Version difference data
----------------------------------------

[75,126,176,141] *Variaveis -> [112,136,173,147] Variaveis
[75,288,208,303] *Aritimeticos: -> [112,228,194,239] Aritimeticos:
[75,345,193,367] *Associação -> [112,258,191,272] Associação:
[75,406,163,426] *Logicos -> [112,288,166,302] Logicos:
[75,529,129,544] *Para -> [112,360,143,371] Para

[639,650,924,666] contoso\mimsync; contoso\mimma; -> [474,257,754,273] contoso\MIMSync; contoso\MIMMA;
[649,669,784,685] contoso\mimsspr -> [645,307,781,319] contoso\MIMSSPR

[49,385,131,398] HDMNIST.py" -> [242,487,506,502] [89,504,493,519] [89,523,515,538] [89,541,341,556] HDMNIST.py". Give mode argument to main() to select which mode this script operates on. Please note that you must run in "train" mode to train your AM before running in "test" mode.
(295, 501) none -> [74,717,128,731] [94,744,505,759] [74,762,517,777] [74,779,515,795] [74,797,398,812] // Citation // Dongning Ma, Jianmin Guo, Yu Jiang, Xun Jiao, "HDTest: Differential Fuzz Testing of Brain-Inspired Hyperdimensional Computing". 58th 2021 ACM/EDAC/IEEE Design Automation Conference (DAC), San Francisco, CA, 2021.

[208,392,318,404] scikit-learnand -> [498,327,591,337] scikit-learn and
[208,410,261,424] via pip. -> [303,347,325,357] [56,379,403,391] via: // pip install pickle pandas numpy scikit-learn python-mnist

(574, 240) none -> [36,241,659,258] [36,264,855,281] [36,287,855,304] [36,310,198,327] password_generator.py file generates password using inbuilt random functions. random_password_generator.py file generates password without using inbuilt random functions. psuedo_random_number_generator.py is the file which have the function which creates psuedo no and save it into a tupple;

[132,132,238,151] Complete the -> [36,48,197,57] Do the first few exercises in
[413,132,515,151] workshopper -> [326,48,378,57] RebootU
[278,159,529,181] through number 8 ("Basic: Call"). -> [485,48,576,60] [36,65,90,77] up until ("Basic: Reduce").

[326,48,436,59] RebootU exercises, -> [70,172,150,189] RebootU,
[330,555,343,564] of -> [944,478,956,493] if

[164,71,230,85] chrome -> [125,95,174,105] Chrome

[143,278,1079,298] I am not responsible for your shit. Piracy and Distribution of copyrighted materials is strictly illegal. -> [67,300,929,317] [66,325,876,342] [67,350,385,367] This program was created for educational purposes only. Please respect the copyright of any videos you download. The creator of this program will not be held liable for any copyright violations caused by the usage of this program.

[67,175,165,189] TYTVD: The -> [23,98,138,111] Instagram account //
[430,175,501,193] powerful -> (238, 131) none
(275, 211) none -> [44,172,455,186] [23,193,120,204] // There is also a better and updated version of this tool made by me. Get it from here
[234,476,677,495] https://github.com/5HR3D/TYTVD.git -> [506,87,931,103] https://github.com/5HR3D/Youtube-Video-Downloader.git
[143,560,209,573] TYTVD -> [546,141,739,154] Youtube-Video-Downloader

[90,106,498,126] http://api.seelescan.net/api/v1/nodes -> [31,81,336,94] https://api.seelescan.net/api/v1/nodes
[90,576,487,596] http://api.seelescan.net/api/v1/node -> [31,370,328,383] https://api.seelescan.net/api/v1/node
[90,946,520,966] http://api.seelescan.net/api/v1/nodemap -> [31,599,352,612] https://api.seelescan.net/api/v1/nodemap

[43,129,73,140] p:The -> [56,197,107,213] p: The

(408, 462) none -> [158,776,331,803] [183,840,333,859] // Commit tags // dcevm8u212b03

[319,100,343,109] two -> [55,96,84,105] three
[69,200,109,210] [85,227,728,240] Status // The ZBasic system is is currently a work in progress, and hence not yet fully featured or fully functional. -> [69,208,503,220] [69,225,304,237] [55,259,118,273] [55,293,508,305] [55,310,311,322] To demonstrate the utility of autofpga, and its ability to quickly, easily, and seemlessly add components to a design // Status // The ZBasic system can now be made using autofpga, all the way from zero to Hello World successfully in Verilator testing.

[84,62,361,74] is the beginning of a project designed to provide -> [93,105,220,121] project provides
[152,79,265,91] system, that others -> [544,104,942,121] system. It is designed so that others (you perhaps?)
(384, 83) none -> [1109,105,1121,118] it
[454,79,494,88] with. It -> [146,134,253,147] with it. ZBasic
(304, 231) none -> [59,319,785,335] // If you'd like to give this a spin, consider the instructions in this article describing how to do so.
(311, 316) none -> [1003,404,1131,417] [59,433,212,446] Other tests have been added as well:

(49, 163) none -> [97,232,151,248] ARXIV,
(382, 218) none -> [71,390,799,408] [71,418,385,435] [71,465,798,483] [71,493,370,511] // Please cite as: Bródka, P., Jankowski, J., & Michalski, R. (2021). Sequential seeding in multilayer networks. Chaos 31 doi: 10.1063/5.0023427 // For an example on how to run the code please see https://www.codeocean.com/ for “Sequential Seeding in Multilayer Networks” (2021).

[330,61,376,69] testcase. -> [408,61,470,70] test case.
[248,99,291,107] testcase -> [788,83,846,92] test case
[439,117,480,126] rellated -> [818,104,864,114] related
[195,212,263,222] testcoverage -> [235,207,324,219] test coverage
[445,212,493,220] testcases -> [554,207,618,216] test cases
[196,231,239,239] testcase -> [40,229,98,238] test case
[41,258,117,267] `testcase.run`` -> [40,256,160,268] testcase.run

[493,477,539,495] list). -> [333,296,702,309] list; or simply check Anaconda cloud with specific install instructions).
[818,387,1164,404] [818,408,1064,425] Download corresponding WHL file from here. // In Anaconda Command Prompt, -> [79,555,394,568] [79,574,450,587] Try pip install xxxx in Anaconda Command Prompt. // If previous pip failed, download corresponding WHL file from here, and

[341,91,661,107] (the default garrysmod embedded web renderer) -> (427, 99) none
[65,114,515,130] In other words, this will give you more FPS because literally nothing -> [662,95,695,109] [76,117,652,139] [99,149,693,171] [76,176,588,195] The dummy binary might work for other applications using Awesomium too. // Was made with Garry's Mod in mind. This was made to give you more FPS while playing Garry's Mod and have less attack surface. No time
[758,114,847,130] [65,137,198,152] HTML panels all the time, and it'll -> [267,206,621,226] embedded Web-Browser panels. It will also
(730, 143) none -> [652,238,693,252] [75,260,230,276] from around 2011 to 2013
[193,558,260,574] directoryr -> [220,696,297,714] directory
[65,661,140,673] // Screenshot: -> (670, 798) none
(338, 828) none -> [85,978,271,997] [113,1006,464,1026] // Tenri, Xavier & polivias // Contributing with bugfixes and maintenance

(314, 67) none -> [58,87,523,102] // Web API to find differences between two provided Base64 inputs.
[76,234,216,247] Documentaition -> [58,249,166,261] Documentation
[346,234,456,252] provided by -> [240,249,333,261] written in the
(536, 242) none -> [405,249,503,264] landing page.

----------------------------------------

▶ _ASSIGNMENT_:
What are the lines above, starting at the one with "[90,946,520,966] http://api.seelescan.net/api/v1/nodemap ->" and ending at the one with "(384, 83) none -> [1109,105,1121,118] it"? Give them again exactly, and only them.

▶ _SOLUTION_:
[90,946,520,966] http://api.seelescan.net/api/v1/nodemap -> [31,599,352,612] https://api.seelescan.net/api/v1/nodemap

[43,129,73,140] p:The -> [56,197,107,213] p: The

(408, 462) none -> [158,776,331,803] [183,840,333,859] // Commit tags // dcevm8u212b03

[319,100,343,109] two -> [55,96,84,105] three
[69,200,109,210] [85,227,728,240] Status // The ZBasic system is is currently a work in progress, and hence not yet fully featured or fully functional. -> [69,208,503,220] [69,225,304,237] [55,259,118,273] [55,293,508,305] [55,310,311,322] To demonstrate the utility of autofpga, and its ability to quickly, easily, and seemlessly add components to a design // Status // The ZBasic system can now be made using autofpga, all the way from zero to Hello World successfully in Verilator testing.

[84,62,361,74] is the beginning of a project designed to provide -> [93,105,220,121] project provides
[152,79,265,91] system, that others -> [544,104,942,121] system. It is designed so that others (you perhaps?)
(384, 83) none -> [1109,105,1121,118] it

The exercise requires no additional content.